Today the E! network in the US is launching Living Lohan . It’s the latest in a series of family based Reality TV shows in which famous parents ‘use’ their kids to enhance their own profile. The kids, of course, do not protest, usually because they too want to make money and be famous, but also, in some cases, because they have no clue what’s going on.
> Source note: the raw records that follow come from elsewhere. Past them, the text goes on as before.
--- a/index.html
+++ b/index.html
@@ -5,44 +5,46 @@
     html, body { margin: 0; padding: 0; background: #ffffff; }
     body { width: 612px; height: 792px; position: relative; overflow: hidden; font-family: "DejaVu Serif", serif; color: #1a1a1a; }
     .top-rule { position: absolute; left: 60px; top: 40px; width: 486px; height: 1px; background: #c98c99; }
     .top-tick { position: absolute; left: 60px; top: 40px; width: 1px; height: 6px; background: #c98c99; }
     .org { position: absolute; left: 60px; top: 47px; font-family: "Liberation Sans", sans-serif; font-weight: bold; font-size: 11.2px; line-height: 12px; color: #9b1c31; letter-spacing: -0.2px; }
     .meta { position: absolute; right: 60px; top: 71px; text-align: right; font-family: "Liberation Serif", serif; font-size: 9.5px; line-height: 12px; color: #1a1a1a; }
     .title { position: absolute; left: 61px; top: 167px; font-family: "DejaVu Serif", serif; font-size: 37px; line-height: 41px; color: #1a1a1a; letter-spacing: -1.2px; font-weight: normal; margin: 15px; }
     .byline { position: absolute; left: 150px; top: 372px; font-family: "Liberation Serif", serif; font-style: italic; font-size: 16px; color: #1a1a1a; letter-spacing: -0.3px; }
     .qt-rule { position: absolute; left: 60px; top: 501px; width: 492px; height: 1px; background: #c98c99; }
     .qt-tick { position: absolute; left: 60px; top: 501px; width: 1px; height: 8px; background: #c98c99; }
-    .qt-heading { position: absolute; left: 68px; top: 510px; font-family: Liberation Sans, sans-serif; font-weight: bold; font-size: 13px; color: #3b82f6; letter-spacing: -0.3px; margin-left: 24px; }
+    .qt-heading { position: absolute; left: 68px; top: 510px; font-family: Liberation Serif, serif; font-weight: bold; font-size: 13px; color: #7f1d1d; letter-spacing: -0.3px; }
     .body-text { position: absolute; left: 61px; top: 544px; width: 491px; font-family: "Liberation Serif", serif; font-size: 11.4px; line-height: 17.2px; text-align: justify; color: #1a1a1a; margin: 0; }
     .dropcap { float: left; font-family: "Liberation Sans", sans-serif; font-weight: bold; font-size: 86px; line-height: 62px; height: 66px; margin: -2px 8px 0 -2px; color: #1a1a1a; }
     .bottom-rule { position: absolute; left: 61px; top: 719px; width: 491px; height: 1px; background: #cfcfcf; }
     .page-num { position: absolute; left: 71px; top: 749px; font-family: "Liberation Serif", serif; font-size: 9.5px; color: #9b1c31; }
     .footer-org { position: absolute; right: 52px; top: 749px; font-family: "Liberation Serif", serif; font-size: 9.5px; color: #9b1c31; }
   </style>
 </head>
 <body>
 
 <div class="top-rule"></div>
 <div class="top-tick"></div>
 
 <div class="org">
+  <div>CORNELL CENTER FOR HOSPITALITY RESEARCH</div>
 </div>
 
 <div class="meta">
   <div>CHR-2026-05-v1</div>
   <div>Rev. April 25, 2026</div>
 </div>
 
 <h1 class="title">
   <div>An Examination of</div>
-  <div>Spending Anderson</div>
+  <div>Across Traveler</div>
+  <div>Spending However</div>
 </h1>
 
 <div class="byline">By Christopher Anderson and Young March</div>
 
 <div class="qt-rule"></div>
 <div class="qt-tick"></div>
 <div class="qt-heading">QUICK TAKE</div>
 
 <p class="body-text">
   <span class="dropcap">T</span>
Living Lohan follows a typical pattern: mom Dina propels 14 year old Ali (younger sister of Lindsay, of course) on her supposedly inevitable path to stardom. Also in the mix is 11 year old Cody and grandma. Now, sure, the Osbornes and the Simmons parents used their children, but at least they’d hit puberty. These kids are too young and too stupid to have a clue what they are doing. And their mom is too obviously venal and self serving to even try and make the argument that she’s just following their lead. On one promo clip we see she calls a website and threatens to sue after seeing a blurry picture the site claims is of daughter Lindsay doing something with someone. But Lindsay isn’t part of the show, she never appears, is only mentioned over and over again, her aura of indisputable fame hanging over the entire proceedings. So what this really amounts to is simple: the mom trying to show how she’s protecting her children even while the famous one has already distanced herself from the project (and, presumably, her mother) and another (not famous) older brother isn’t in the mix or mentioned at all.
A few years after Nanook was an international hit and grossed millions, Nanook died of starvation on a hunting trip. His kids, presumably, went on to live the lives they were born into: there was no followup, no spin-off reality show, no record deal. Ali and Cody should be so lucky.